Meiosis (i/maɪˈoʊsɨs/) is a special type of cell division necessary for sexual reproduction in eukaryotes. The cells produced by meiosis are gametes or spores. In many organisms, including all animals and land plants (but not some other groups such as fungi), gametes are called sperm and egg cells.

Whilst the process of meiosis bears a number of similarities with the 'life-cycle' cell division process of mitosis, it differs in two important respects:

  • the chromosomes in meiosis undergo a recombination which shuffles the genes producing a different genetic combination in each gamete, compared with the co-existence of each of the two separate pairs of each chromosome (one received from each parent) in each cell which results from mitosis.
  • the outcome of meiosis is four (genetically unique) haploid cells, compared with the two (genetically identical) diploid cells produced from mitosis.

Meiosis begins with one diploid cell containing two copies of each chromosome—one from the organism's mother and one from its father—and produces four haploid cells containing one copy of each chromosome. Each of the resulting chromosomes in the gamete cells is a unique mixture of maternal and paternal DNA, resulting in offspring that are genetically distinct from either parent. This gives rise to genetic diversity in sexually reproducing populations. This genetic diversity can provide the variation of physical and behavioural attributes (phenotypes) upon which natural selection can act, but, as described below in Section 6, Origin and function of meiosis, the genetic diversity may be largely a by-product of the homologous recombination that is primarily employed for its DNA repair function during meiosis.

It is also noteworthy that during meiosis, specific genes are more highly transcribed, and these are called the meiome, the term used in functional genomics for the meiotic transcriptome. Meiosis is a key feature for all sexually reproducing eukaryotes in which homologous chromosome pairing, synapse and recombination occur. In addition to strong meiotic stage-specific expression of mRNA (the meiome), however, there are also pervasive translational controls (e.g. selective usage of preformed mRNA), regulating the ultimate meiotic stage-specific protein expression of genes during meiosis. Thus, both the meiome and translational controls determine the broad restructuring of meiotic cells needed to carry out meiosis.

Prior to the meiosis process the cell's chromosomes are duplicated by a round of DNA replication, creating from the maternal and paternal versions of each chromosome (homologs) two exact copies, sister chromatids, attached at the centromere region. In the beginning of meiosis the maternal and paternal homologs pair to each other. Then they typically exchange parts by homologous recombination leading to crossovers of DNA between the maternal and paternal versions of the chromosome. Spindle fibers bind to the centromeres of each pair of homologs and arrange the pairs at the spindle equator. Then the fibers pull the recombined homologs to opposite poles of the cell. As the chromosomes move away from the center the cell divides into two daughter cells, each containing a haploid number of chromosomes composed of two chromatids.

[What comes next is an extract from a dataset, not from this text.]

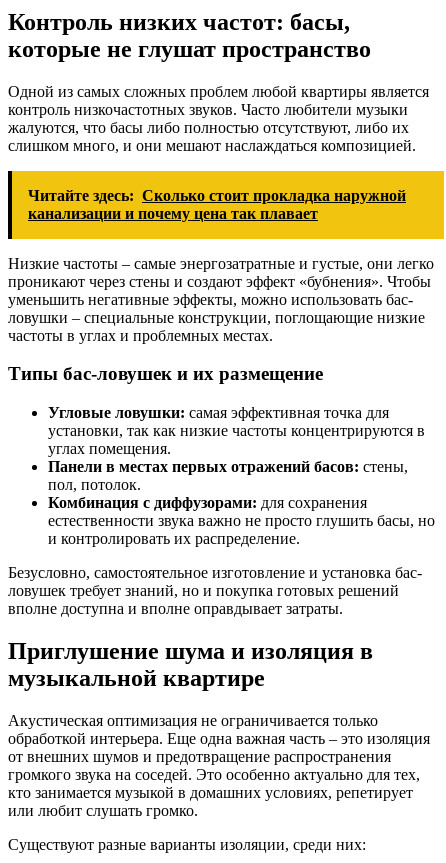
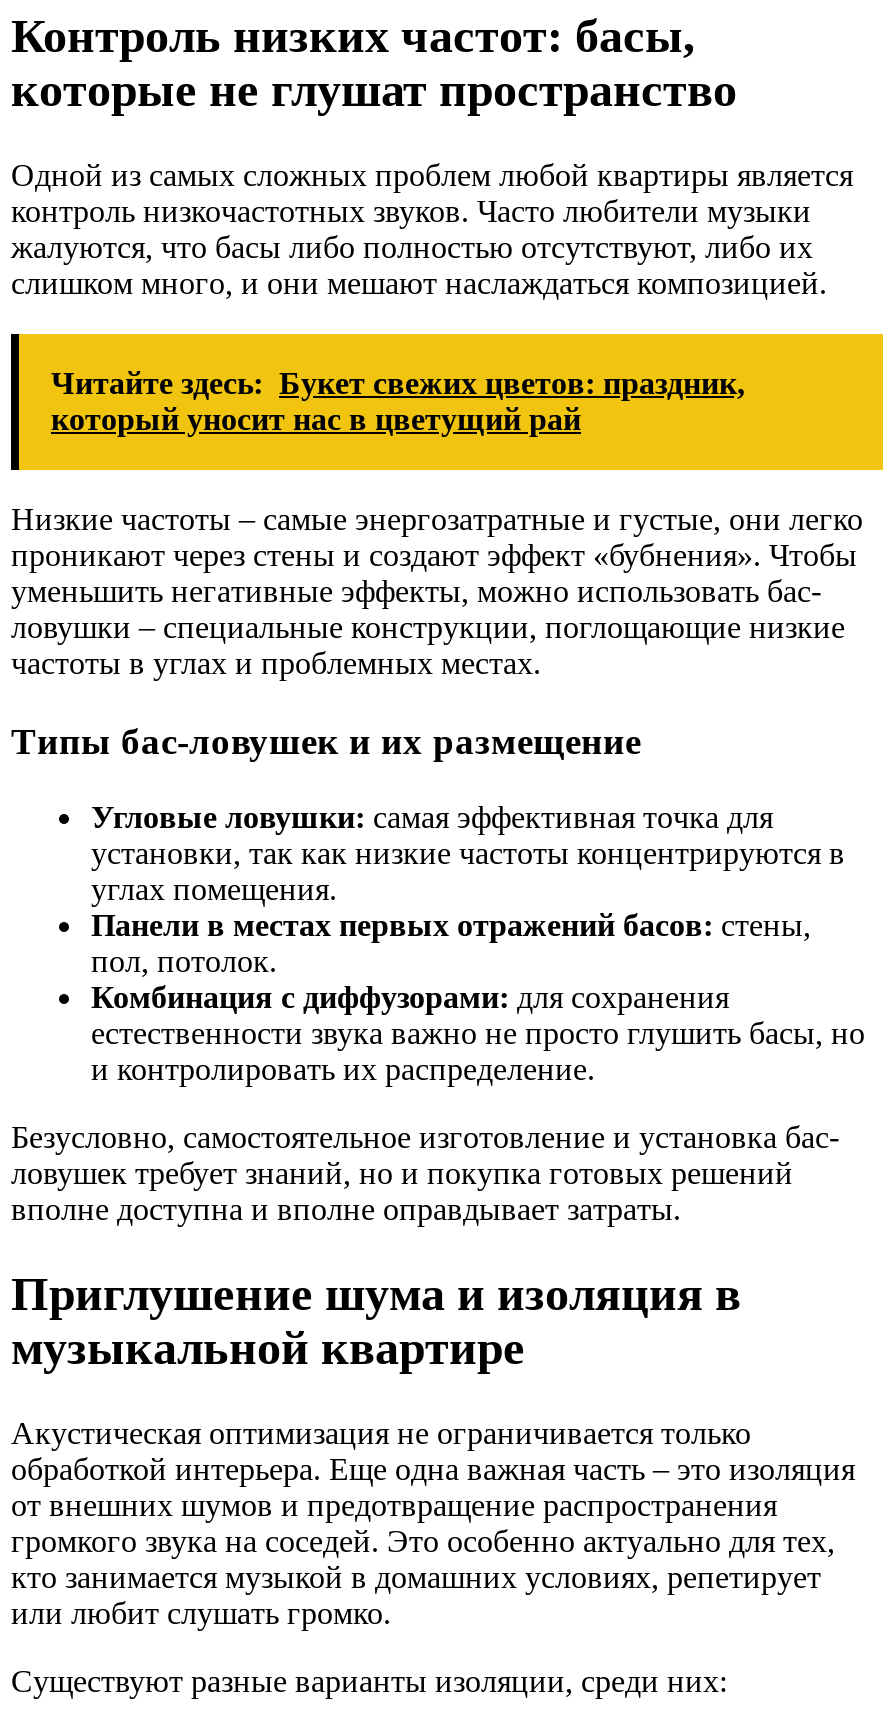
- Читайте здесь: Сколько стоит прокладка наружной
- канализации и почему цена так плавает
+ Читайте здесь: Букет свежих цветов: праздник,
+ который уносит нас в цветущий рай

After the recombined maternal and paternal homologs have separated into the two daughter cells, a second round of cell division occurs. There meiosis ends as the two sister chromatids making up each homolog are separated and move into one of the four resulting gamete cells. Upon fertilization, for example when a sperm enters an egg cell, two gamete cells produced by meiosis fuse. The gamete from the mother and the gamete from the father each contribute one half of the set of chromosomes that make up the new offspring's genome.

Meiosis uses many of the same mechanisms as mitosis, a type of cell division used by eukaryotes like plants and animals to split one cell into two identical daughter cells. In all plants and in many protists meiosis results in the formation of spores: haploid cells that can divide vegetatively without undergoing fertilization. Some eukaryotes, like Bdelloid rotifers, do not have the ability to carry out meiosis and have acquired the ability to reproduce by parthenogenesis. Meiosis does not occur in archaea or bacteria, which generally reproduce via asexual processes such as binary fission. However, a similar "sexual" process, known as bacterial transformation, involves transfer of DNA from one bacterium to another and recombination of these DNA molecules of different parental origin.